Write exactly the lines running from the start of the material below to the line that includes "34, 2274–2282. (https://doi.org/10.1109/TPAMI.2012.120)", and include no pictures.

RECORD EXCERPTS:
....

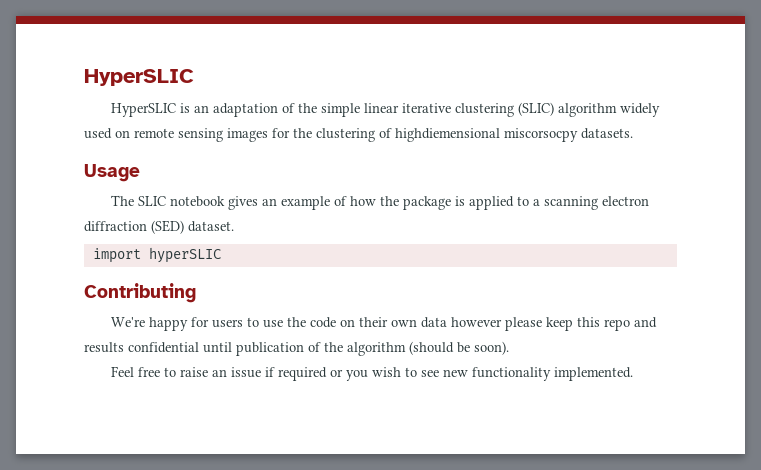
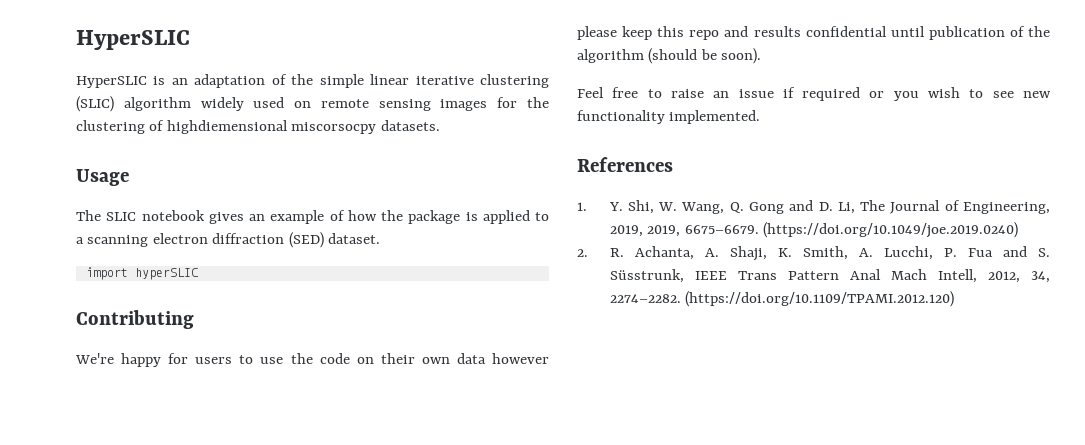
+ References
+ 1. Y. Shi, W. Wang, Q. Gong and D. Li, The Journal of Engineering, 2019, 2019, 6675–6679. (https://doi.org/10.1049/joe.2019.0240)
+ 2. R. Achanta, A. Shaji, K. Smith, A. Lucchi, P. Fua and S. Süsstrunk, IEEE Trans Pattern Anal Mach Intell, 2012, 34, 2274–2282. (https://doi.org/10.1109/TPAMI.2012.120)

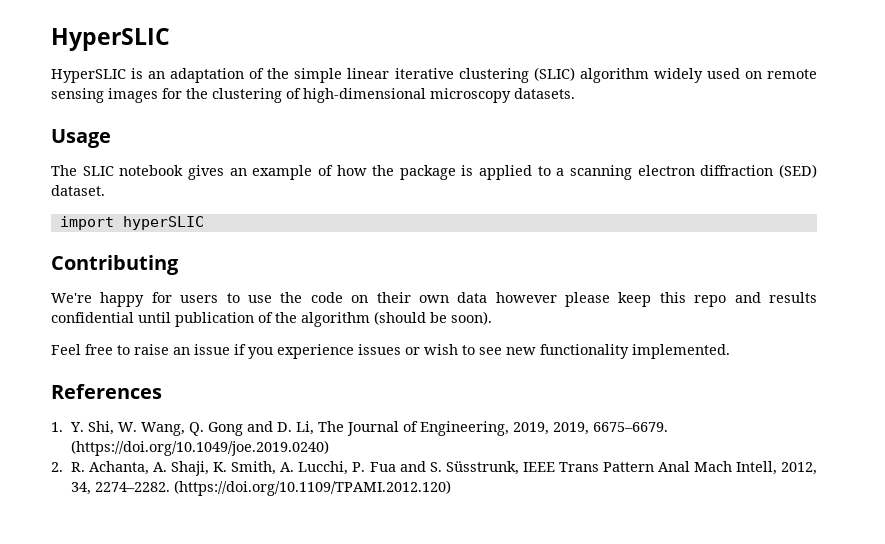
- HyperSLIC is an adaptation of the simple linear iterative clustering (SLIC) algorithm widely used on remote sensing images for the clustering of highdiemensional miscorsocpy datasets.
+ HyperSLIC is an adaptation of the simple linear iterative clustering (SLIC) algorithm widely used on remote sensing images for the clustering of high-dimensional microscopy datasets.
- Feel free to raise an issue if required or you wish to see new functionality implemented.
+ Feel free to raise an issue if you experience issues or wish to see new functionality implemented.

....

EXERCISE RESPONSE:
+ References
+ 1. Y. Shi, W. Wang, Q. Gong and D. Li, The Journal of Engineering, 2019, 2019, 6675–6679. (https://doi.org/10.1049/joe.2019.0240)
+ 2. R. Achanta, A. Shaji, K. Smith, A. Lucchi, P. Fua and S. Süsstrunk, IEEE Trans Pattern Anal Mach Intell, 2012, 34, 2274–2282. (https://doi.org/10.1109/TPAMI.2012.120)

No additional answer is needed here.